Reputation: 4729
I have an input stream of many lines which look like this:
path/to/file: example: 'extract_me.proto'
path/to/other-file: example: 'me_too.proto'
path/to/something/else: example: 'and_me_2.proto'
...
I'd like to just extract the *.proto
filenames from these lines, and I have tried:
[INPUT] | sed 's/^.*\([a-zA-Z0-9_]+\.proto\).*$/\1/'
I know that part of my problem is that .*
is greedy and I'm going to get things like e.proto
and o.proto
and 2.proto
, but I can't even get that far... it just outputs with the same lines as the input. Any help would be greatly appreciated.
Upvotes: 0
Views: 83
Reputation: 246807
Since you tag your command with linux, I'll assume you have GNU grep. Pick one of
grep -oP '\w+\.proto' file
grep -o "[^']+\\.proto" file
Upvotes: 2
Reputation: 14949
Use this sed
:
sed "s/^.*'\([a-zA-Z0-9_]\+\.proto\).*$/\1/"
+
- Extended-RegEx. So, you need to escape to get special meaning. The preceding item will be matched one or more times.
Another way:
sed "s/^.*'\([^']\+\.proto\)'.*$/\1/"
Upvotes: 1
Reputation: 1369
I find it helpful to use extended regex for this purpose (-r
) in which case you need not escape your brackets.

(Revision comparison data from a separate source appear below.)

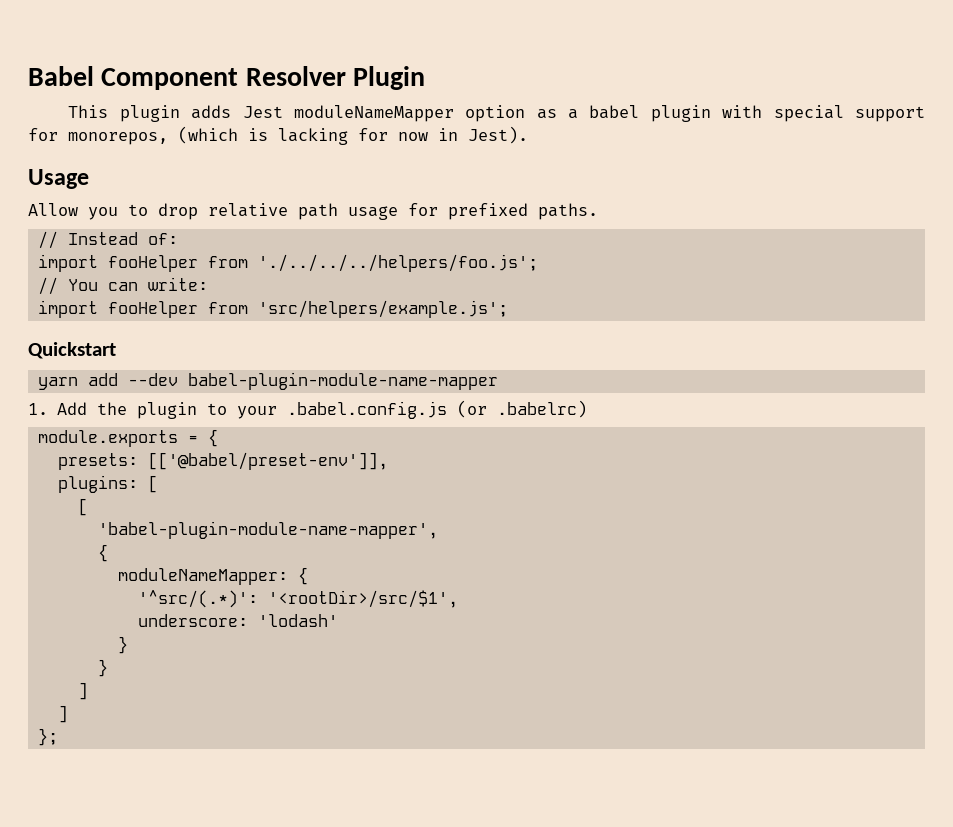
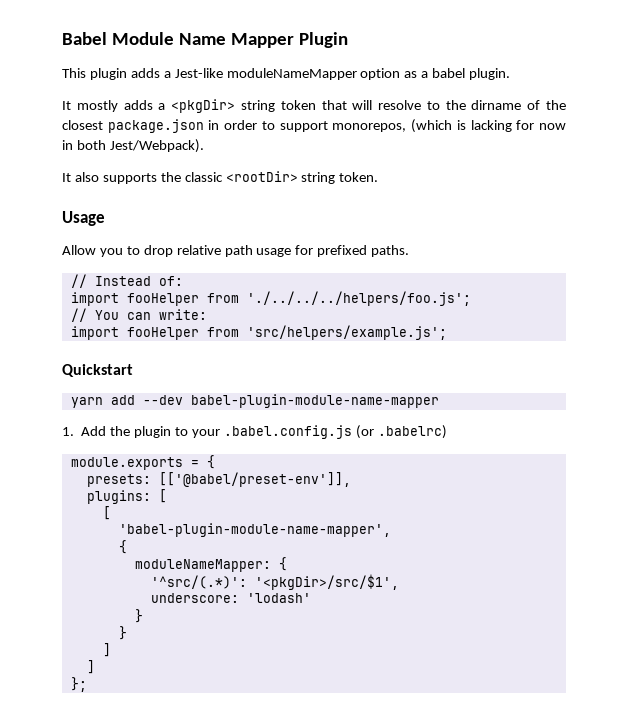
[101,66,346,90] Component Resolver -> [111,32,294,48] Module Name Mapper
[242,106,283,118] Jest -> [163,68,223,78] a Jest-like
[650,105,925,122] [28,128,58,141] plugin with special support for -> [469,68,511,80] [62,99,566,113] [62,119,328,133] plugin. // It mostly adds a <pkgDir> string token that will resolve to the dirname of the closest package.json in order to support
[468,126,528,144] Jest). -> [76,139,204,153] [62,171,379,184] both Jest/Webpack). // It also supports the classic <rootDir> string token.
[267,590,458,608] '<rootDir>/src/$1', -> [254,574,399,590] '<pkgDir>/src/$1',

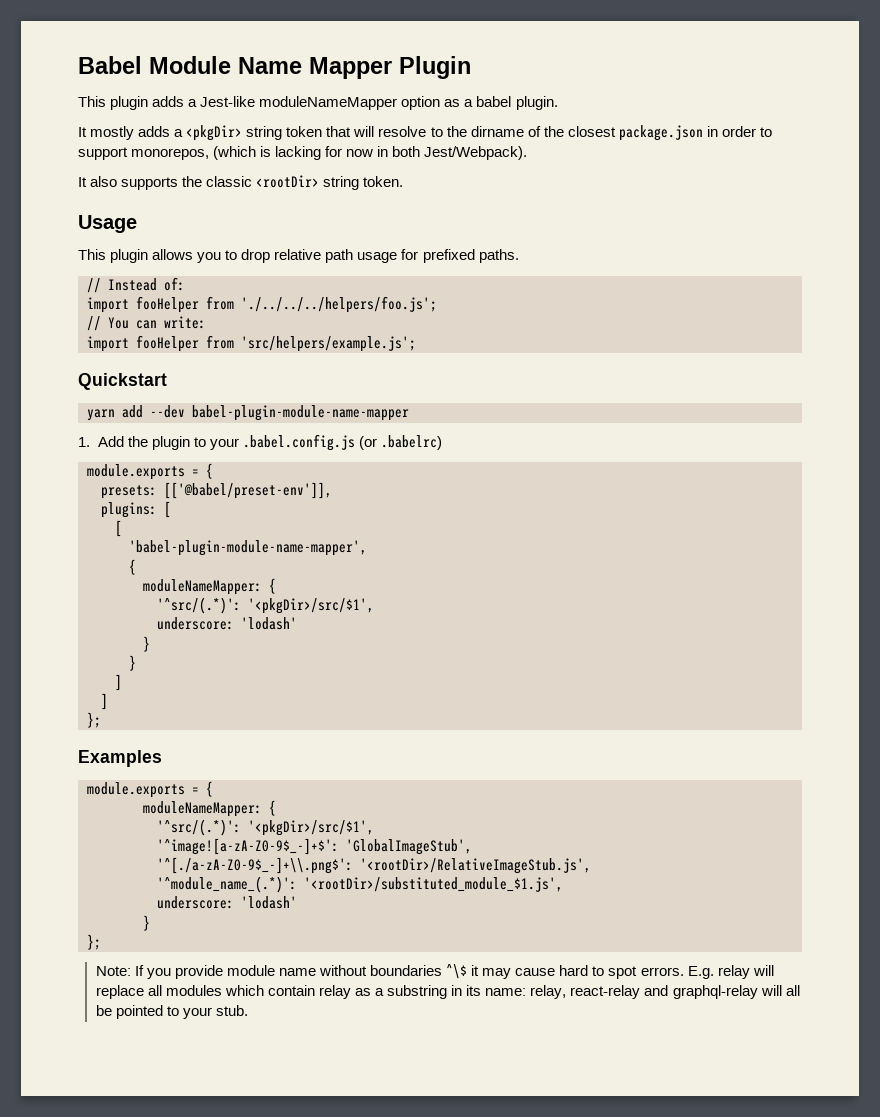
[62,245,96,255] Allow -> [78,249,194,263] This plugin allows
(87, 684) none -> [78,750,162,767] [87,781,213,798] [143,800,276,817] [157,819,374,836] [157,838,472,855] [157,857,591,874] [157,876,563,893] [157,896,297,909] [143,915,150,931] [87,934,101,950] [95,964,774,979] [95,985,800,999] [95,1005,248,1019] // Examples // module.exports = { // moduleNameMapper: { // '^src/(.*)': '<pkgDir>/src/$1', // '^image![a-zA-Z0-9$_-]+$': 'GlobalImageStub', // '^[./a-zA-Z0-9$_-]+\\.png$': '<rootDir>/RelativeImageStub.js', // '^module_name_(.*)': '<rootDir>/substituted_module_$1.js', // underscore: 'lodash' // } // }; // Note: If you provide module name without boundaries ^\$ it may cause hard to spot errors. E.g. relay will replace all modules which contain relay as a substring in its name: relay, react-relay and graphql-relay will all be pointed to your stub.

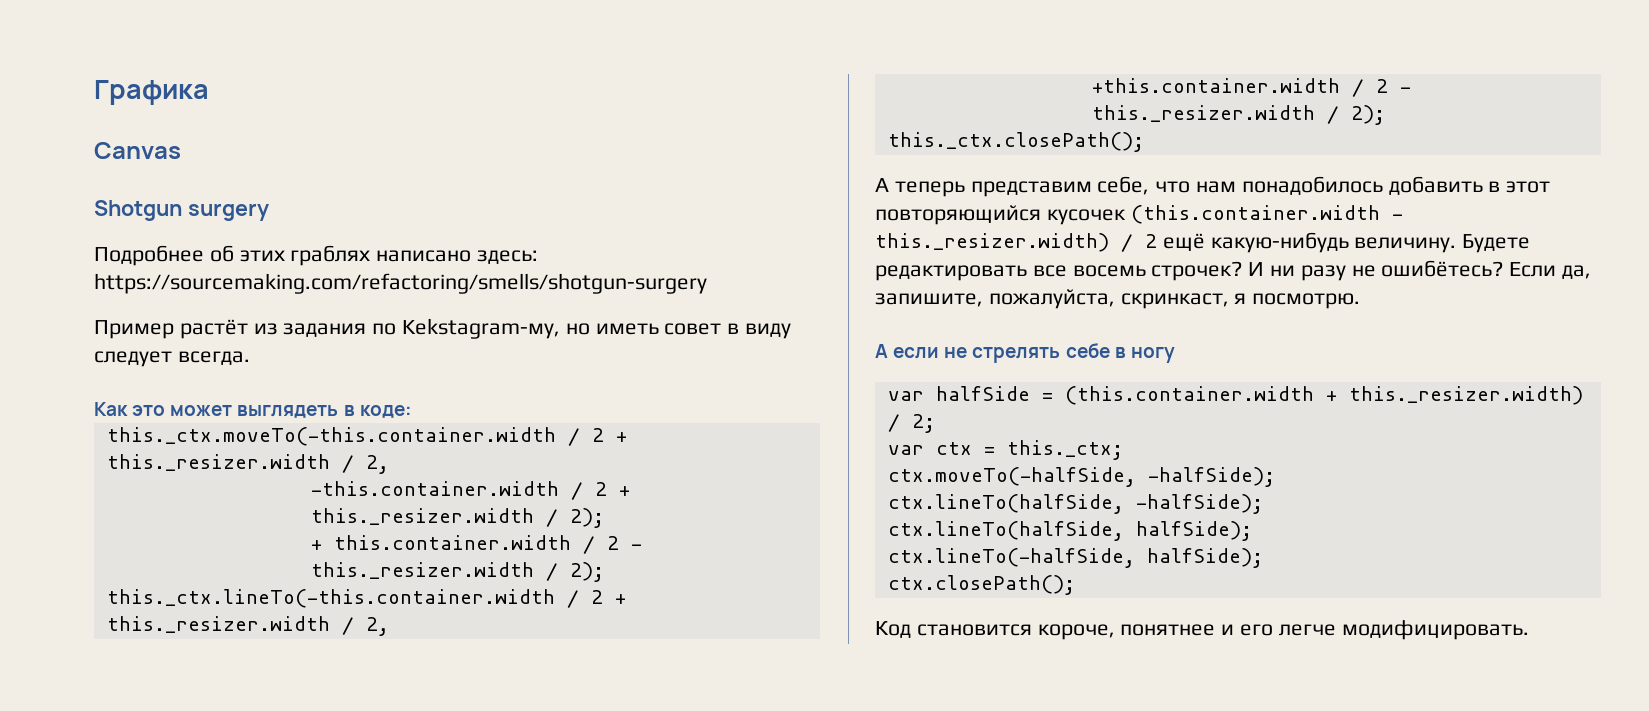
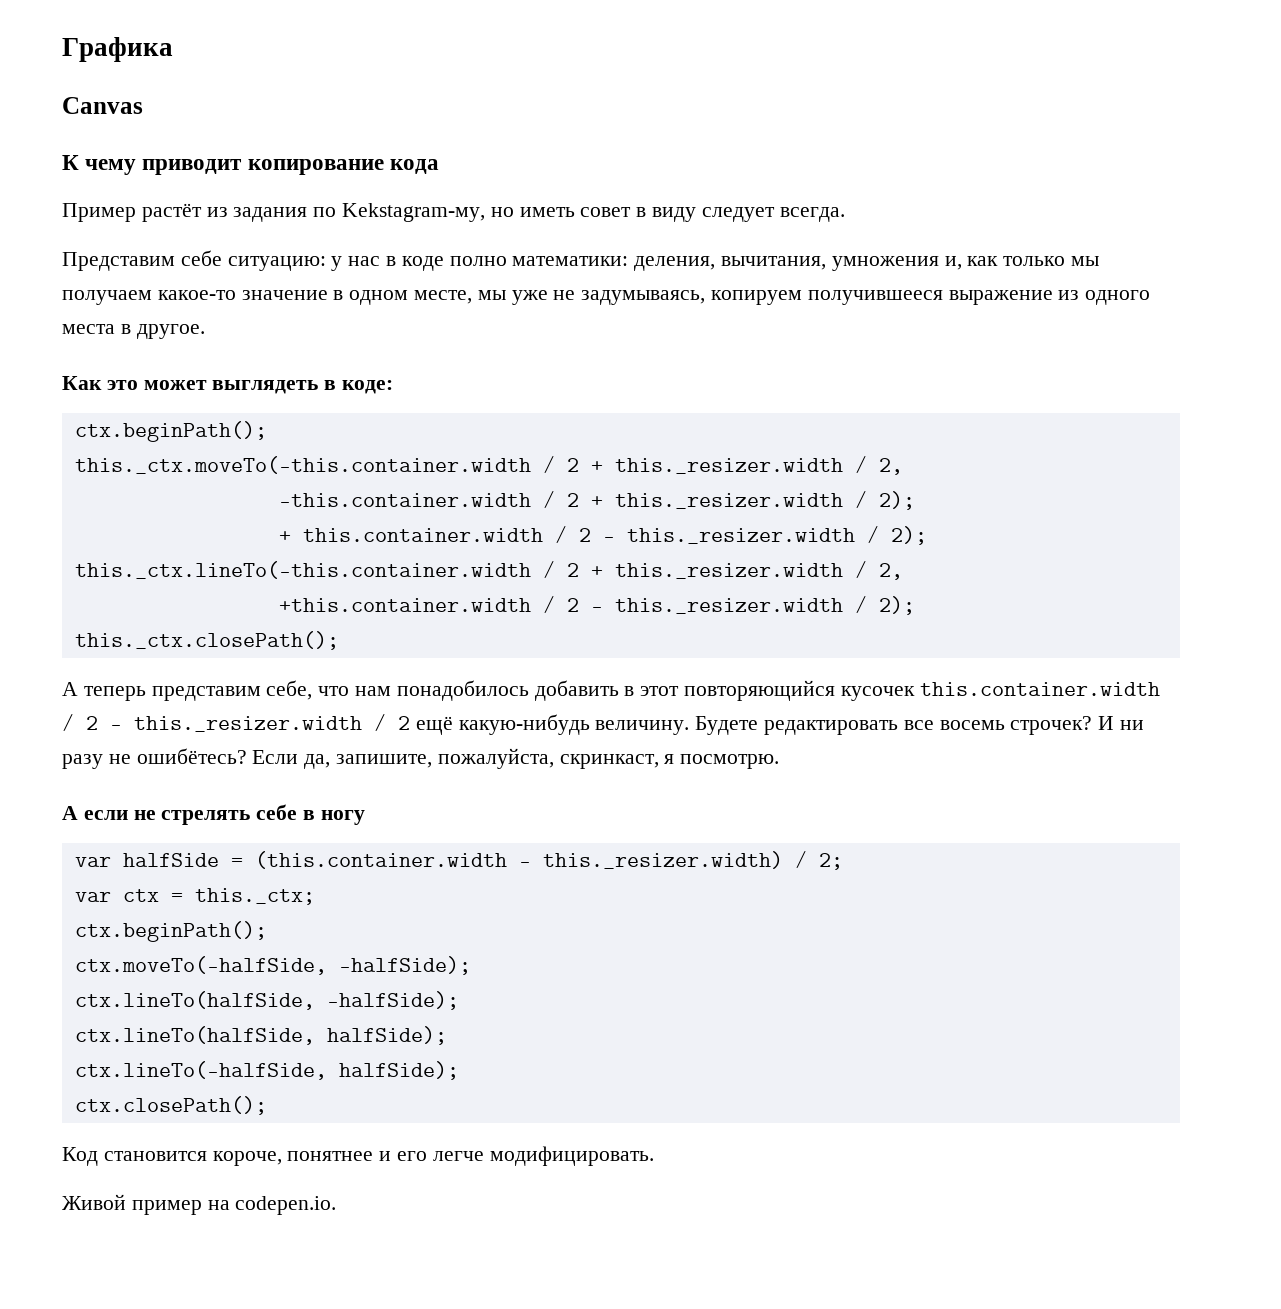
[94,200,269,221] [94,245,539,266] [94,273,707,294] Shotgun surgery // Подробнее об этих граблях написано здесь: https://sourcemaking.com/refactoring/smells/shotgun-surgery -> [62,155,439,175] К чему приводит копирование кода
(250, 358) none -> [62,250,1100,271] [62,290,1151,305] [62,324,205,339] // Представим себе ситуацию: у нас в коде полно математики: деления, вычитания, умножения и, как только мы получаем какое-то значение в одном месте, мы уже не задумываясь, копируем получившееся выражение из одного места в другое.
(412, 411) none -> [74,421,267,442] // ctx.beginPath();
[1130,205,1403,224] [875,233,1109,252] (this.container.width - this._resizer.width) -> [919,682,1160,696] [62,714,362,732] this.container.width / 2 - this._resizer.width
[1325,391,1337,401] + -> [518,862,531,867] -
(1123, 450) none -> [74,921,267,942] // ctx.beginPath();
(1529, 630) none -> [62,1194,337,1215] // Живой пример на codepen.io.

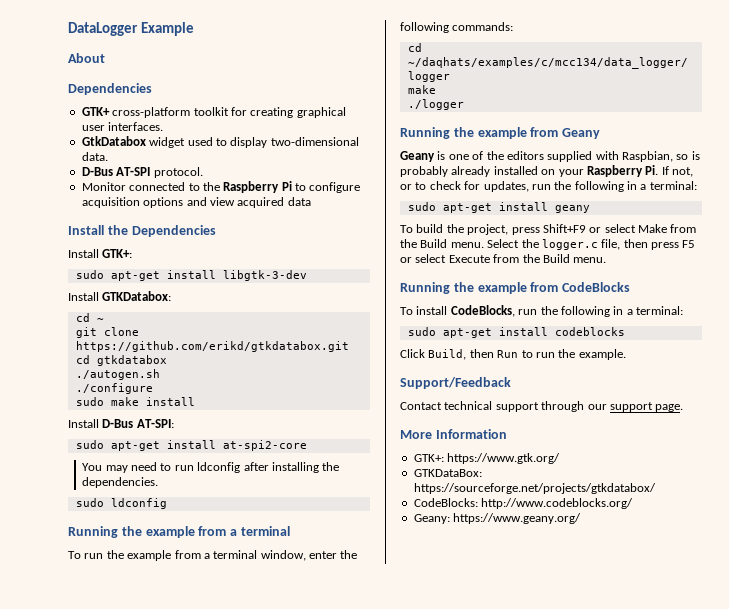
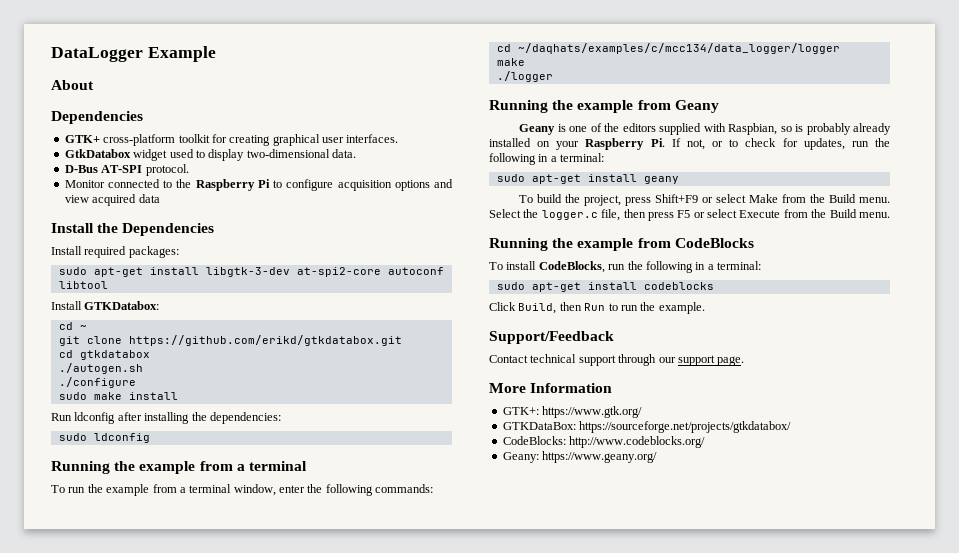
[102,249,133,258] GTK+: -> [84,246,179,258] required packages:
(307, 275) none -> [296,267,444,277] [58,281,108,289] at-spi2-core autoconf libtool
[68,419,174,428] [75,440,307,451] [82,462,194,473] Install D-Bus AT-SPI: // sudo apt-get install at-spi2-core // You may need to run -> [51,413,72,421] Run
[82,477,159,488] dependencies. -> [209,412,281,424] dependencies:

sed -r 's/^.*[^a-zA-Z0-9_]([a-zA-Z0-9_]+\.proto).*$/\1/'
The addition of [^a-zA-Z0-9_]
forces the .*
to not be greedy.
Upvotes: 2
Reputation: 140168
one way to do it:
sed 's/^.*[^a-zA-Z0-9_]\([a-zA-Z0-9_]\+\.proto\).*$/\1/'
+
charanother way: use single quote delimitation, after all it's here for that:
sed "s/^.*'\([a-zA-Z0-9_]\+\.proto\)'.*\$/\1/"
Upvotes: 1